Records provided Start Marker

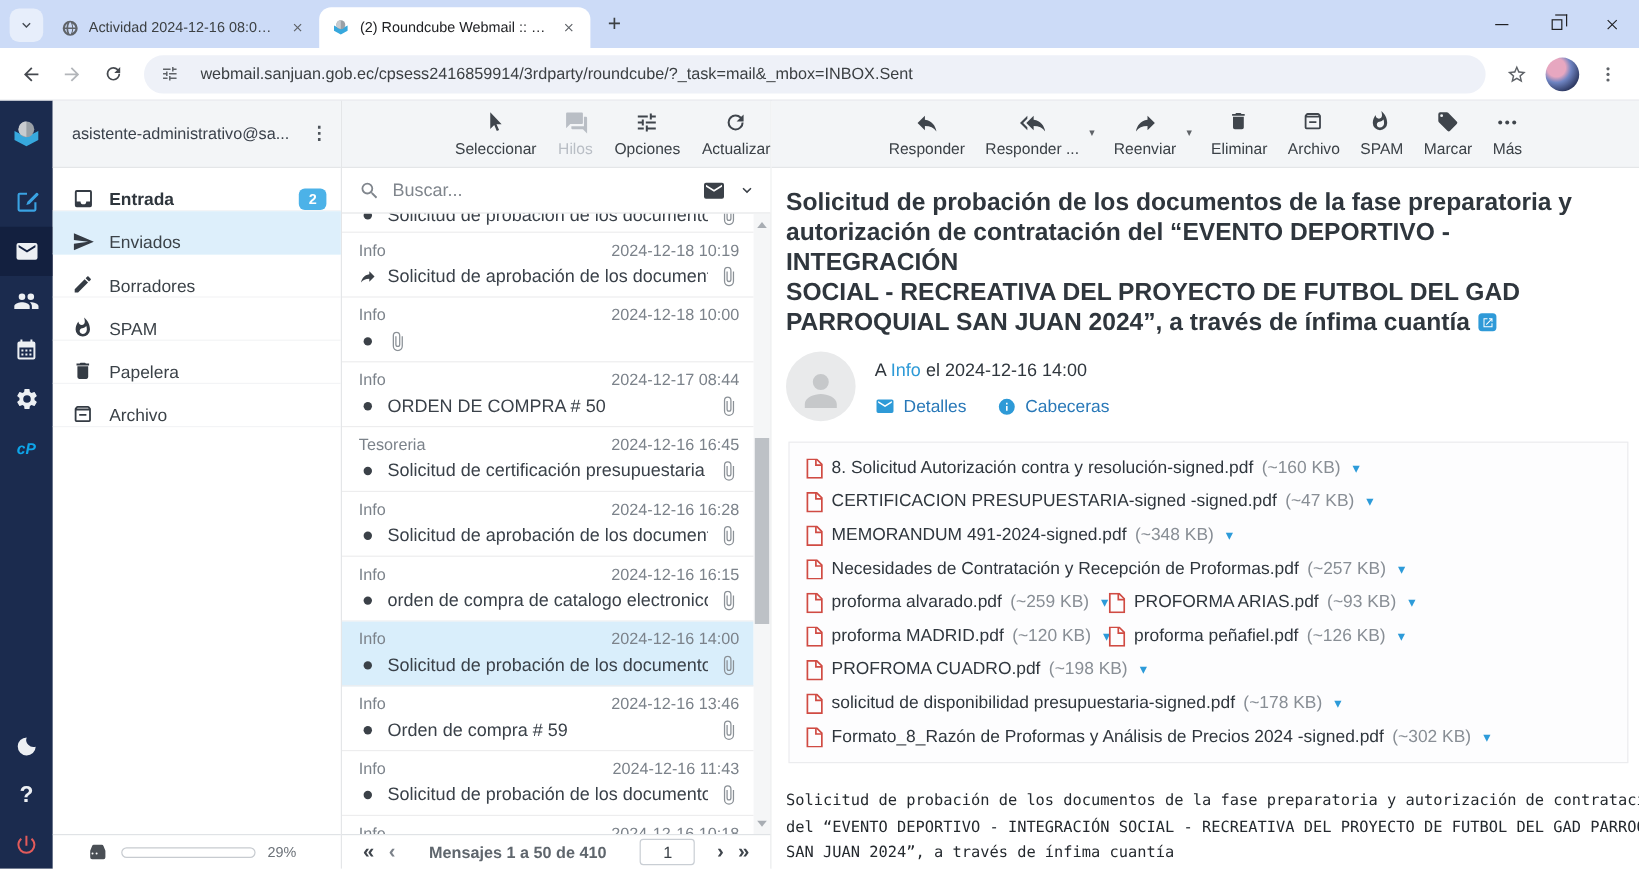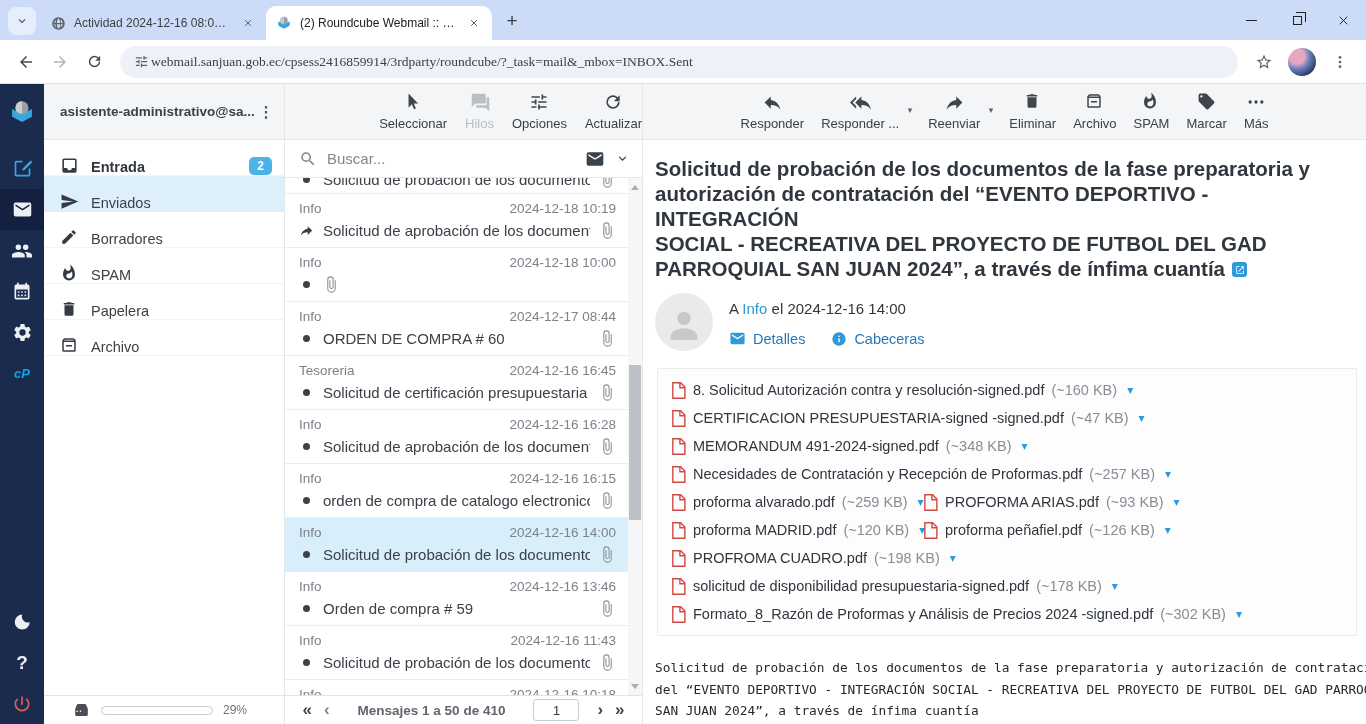--- a/index.html
+++ b/index.html
@@ -25,21 +25,21 @@
   .ic-restore { width:9px; height:9px; border:1.4px solid #202124; position:relative; background:#ccdbf7; }
   .ic-restore:before { content:""; position:absolute; left:2px; bottom:2px; width:9px; height:9px; border:1.4px solid #202124;
     border-left:none; border-bottom:none; }
 
   
   .chrome-toolbar { height:44px; background:#fff; border-bottom:1px solid #dfe2e6; display:flex; align-items:center;
     padding:0 10px; gap:2px; flex:none; }
   .navbtn { width:32px; height:32px; border-radius:16px; display:flex; align-items:center; justify-content:center; color:#45494f; }
   .navbtn.disabled { color:#b3b6ba; }
   .urlpill { flex:1; height:32px; margin:0 8px; border-radius:16px; background:#eef1f8; display:flex; align-items:center;
-    padding:0 14px; gap:2px; font-size:13.5px; color:#3c4043;font-family:Liberation Serif, serif; }
+    padding:0 14px; gap:18px; font-size:13.5px; color:#3c4043; }
   .urlpill .url { white-space:nowrap; overflow:hidden; }
   .avatar-browser { width:28px; height:28px; border-radius:50%; flex:none; margin:0 6px;
     background:radial-gradient(circle at 32% 30%, #e7a7c0 0 28%, #6f84c2 45%, #303c66 75%, #20264a); }
   svg { display:block; }
 
   
   .app { flex:1; display:flex; min-height:0; }
 
   
   .rail { width:44px; background:#1b2b4e; display:flex; flex-direction:column; align-items:center; padding-top:6px; flex:none; }
@@ -49,21 +49,21 @@
   .rail-btn.active { background:#13203f; }
   .rail-btn.cpanel { color:#0ea5e9; font-weight:bold; font-style:italic; font-size:13px; }
   .rail-btn.logout { color:#e25b5b; }
   .rail-btn.help { font-size:19px; font-weight:bold; }
   .rail-spacer { flex:1; }
 
   
   .folders { width:241px; background:#fff; border-right:1px solid #e4e6e8; display:flex; flex-direction:column; flex:none; }
   .account { height:56px; background:#f3f5f7; border-bottom:1px solid #e4e6e8; display:flex; align-items:center;
     padding:0 8px 0 16px; flex:none; }
-  .account .email { flex:1; font-size:13.5px; font-weight:bold; color:#3a414b; white-space:nowrap; overflow:hidden; }
+  .account .email { flex:1; font-size:13.5px; font-weight:normal; color:#3a414b; white-space:nowrap; overflow:hidden; }
   .kebab { width:20px; text-align:center; color:#4d545b; font-size:15px; font-weight:bold; letter-spacing:0; line-height:5px; }
   .folder-row { height:36px; display:flex; align-items:flex-end; gap:12px; padding:0 12px 0 16px;
     font-size:14.5px; color:#3b4248; border-bottom:1px solid #f3f4f6; }
   .folder-row .f-icon { width:19px; height:19px; color:#343b44; flex:none; }
   .folder-row .f-label { flex:1; white-space:nowrap; overflow:hidden; }
   .folder-row.bold .f-label { font-weight:bold; color:#2f363d; }
   .folder-row.selected { background:#ddeffb; border-bottom-color:#ddeffb; }
   .f-badge { background:#4cb2e8; color:#fff; font-size:12px; font-weight:bold; border-radius:5px; padding:2px 8px; }
   .folders-spacer { flex:1; }
   .folders-footer { height:29px; border-top:1px solid #e0e3e6; display:flex; align-items:center; gap:10px;
@@ -490,21 +490,21 @@
   </div>
             <div class="msg-row">
     <div class="line1">
       <span class="m-sender">Info</span>
       <span class="m-date">2024-12-17 08:44</span>
     </div>
     <div class="line2">
       <span class="m-marker">
                   <span class="m-dot"></span>
                 </span>
-      <span class="m-subject">ORDEN DE COMPRA # 60</span>
+      <span class="m-subject">ORDEN DE COMPRA # 50</span>
       <span class="m-clip">
         <svg width="17" height="17" viewBox="0 0 24 24" fill="currentColor">
                     <path d="M16.5 6v11.5a4.5 4.5 0 01-9 0V5a3 3 0 016 0v10.5a1.5 1.5 0 01-3 0V6H9v9.5a3 3 0 006 0V5a4.5 4.5 0 00-9 0v12.5a6 6 0 0012 0V6h-1.5z"></path>
                   </svg>
       </span>
     </div>
   </div>
             <div class="msg-row">
     <div class="line1">
       <span class="m-sender">Tesoreria</span>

Records provided End Marker

The answer must be the lines from the first one in the records through the line containing "#dfe2e6; display:flex; align-items:center;", copied exactly, with no pictures.

* Task output:
--- a/index.html
+++ b/index.html
@@ -25,21 +25,21 @@
   .ic-restore { width:9px; height:9px; border:1.4px solid #202124; position:relative; background:#ccdbf7; }
   .ic-restore:before { content:""; position:absolute; left:2px; bottom:2px; width:9px; height:9px; border:1.4px solid #202124;
     border-left:none; border-bottom:none; }
 
   
   .chrome-toolbar { height:44px; background:#fff; border-bottom:1px solid #dfe2e6; display:flex; align-items:center;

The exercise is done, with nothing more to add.